Single by Stonewall Jackson

from the album I Love a Song
- B-side: "Second Choice"
- Released: November 10, 1961
- Recorded: 1961
- Genre: Country
- Length: 2:37
- Label: Columbia
- Songwriter: Bill Johnson

Stonewall Jackson singles chronology
| "Hungry for Love" (1961) | "A Wound Time Can't Erase" (1961) | "Second Choice" (1962) |

= A Wound Time Can't Erase =

"A Wound Time Can't Erase" is a song written by Bill Johnson, performed by Stonewall Jackson, and released on the Columbia label (catalog no. 4–42229). It debuted on the Billboard country and western chart in January 1962, peaked at the No. 3 spot, and remained on the chart for a total of 22 weeks. It reached No. 1 on the Cash Box country chart and was ranked No. 6 on Billboards 1962 year-end country and western chart.
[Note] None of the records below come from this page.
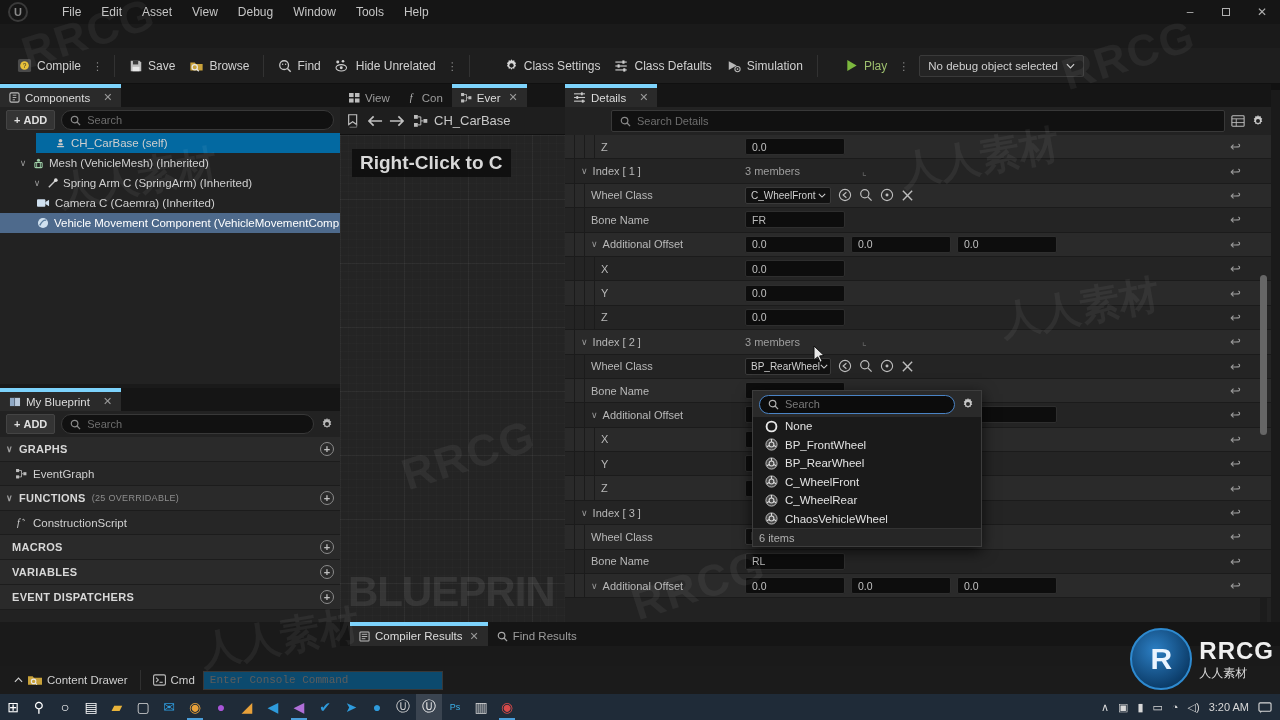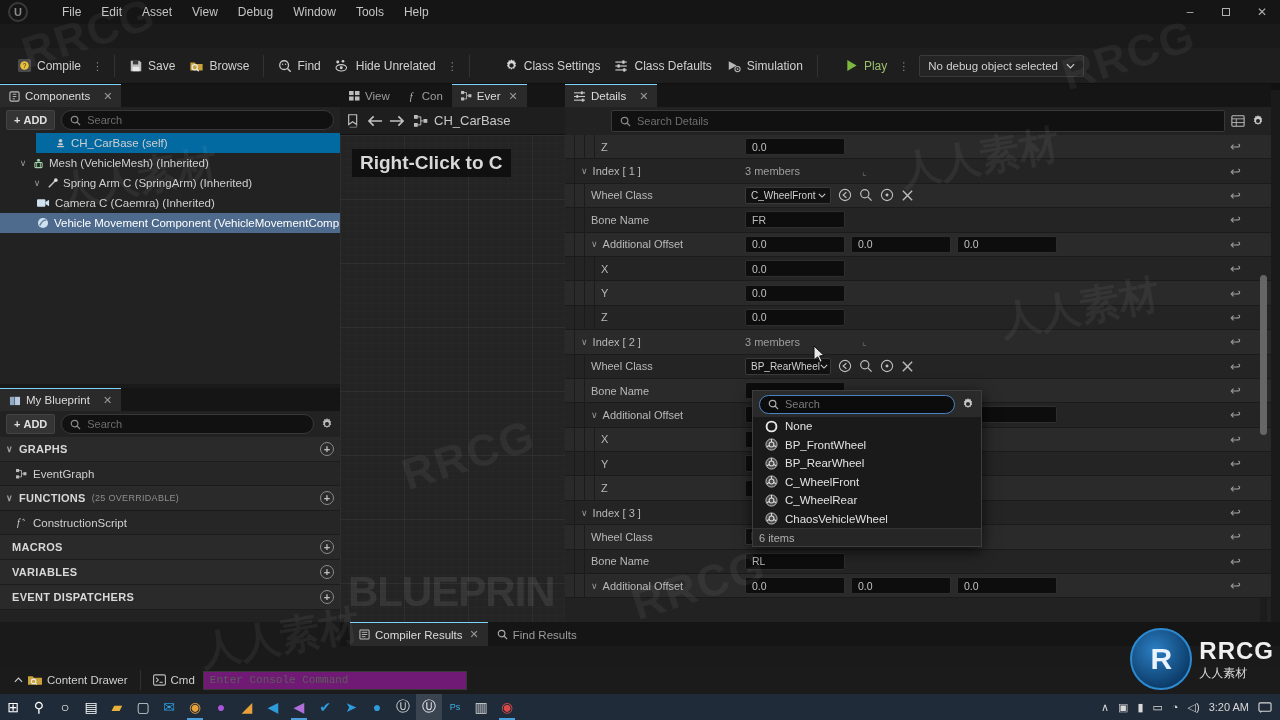--- a/index.html
+++ b/index.html
@@ -91,7 +91,7 @@
   .ptab {
     display: flex; align-items: center; gap: 5px; padding: 0 9px;
     background: #2a2a2a; font-size: 11.5px; color: #dcdcdc;
-    border-top: 1px solid #7dd3fc;
+    border-top: 4px solid #7dd3fc;
   }
   .ptab.inactive { background: #151515; color: #9c9c9c; border-top-color: transparent; }
   .ptab .x { color: #9a9a9a; font-size: 11px; margin-left: 8px; }

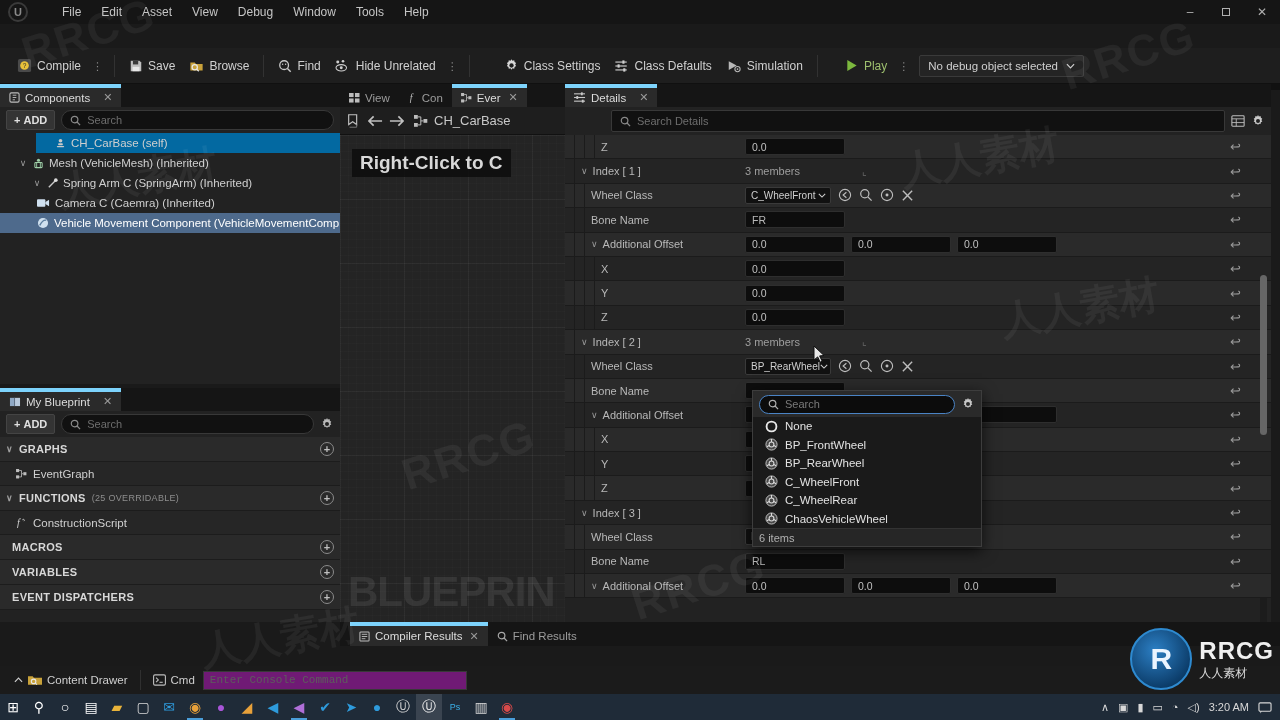--- a/index.html
+++ b/index.html
@@ -269,7 +269,7 @@
   }
   .sb-sep { width: 1px; height: 20px; background: #303030; margin: 0 4px; }
   .console-input {
-    width: 264px; height: 19px; background: #701a75; border: 1px solid #383838;
+    width: 240px; height: 19px; background: #0c4a6e; border: 1px solid #383838;
     display: flex; align-items: center; padding: 0 6px;
   }
   .console-input input {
It was Jackson's third number one hit following Life to Go (1958) and Waterloo (1959).

==Lyrics==
The song's lyrics tell of heartbreak suffered after vowing to love a woman evermore, leaving a wound that time can't erase. The lyrics question whether the woman is satisfied, glad, footloose and fancy free, or laughing in his face.

==Cover versions==
The song has been covered by numerous artists over the years, including Red Sovine (1962), Bill Pursell (1963), Kitty Wells (1964), Don Gibson (1965), Loretta Lynn (1965), Johnny Cash (1966), Jack Greene (1966), Hank Snow (1968), Wanda Jackson (1973), The Kentucky Colonels (1975), Moe Bandy (1978), Ricky Skaggs (1987), Porter Wagoner (1989), Conway Twitty, George Jones, Claude Gray, Jan Howard, and Alison Krauss.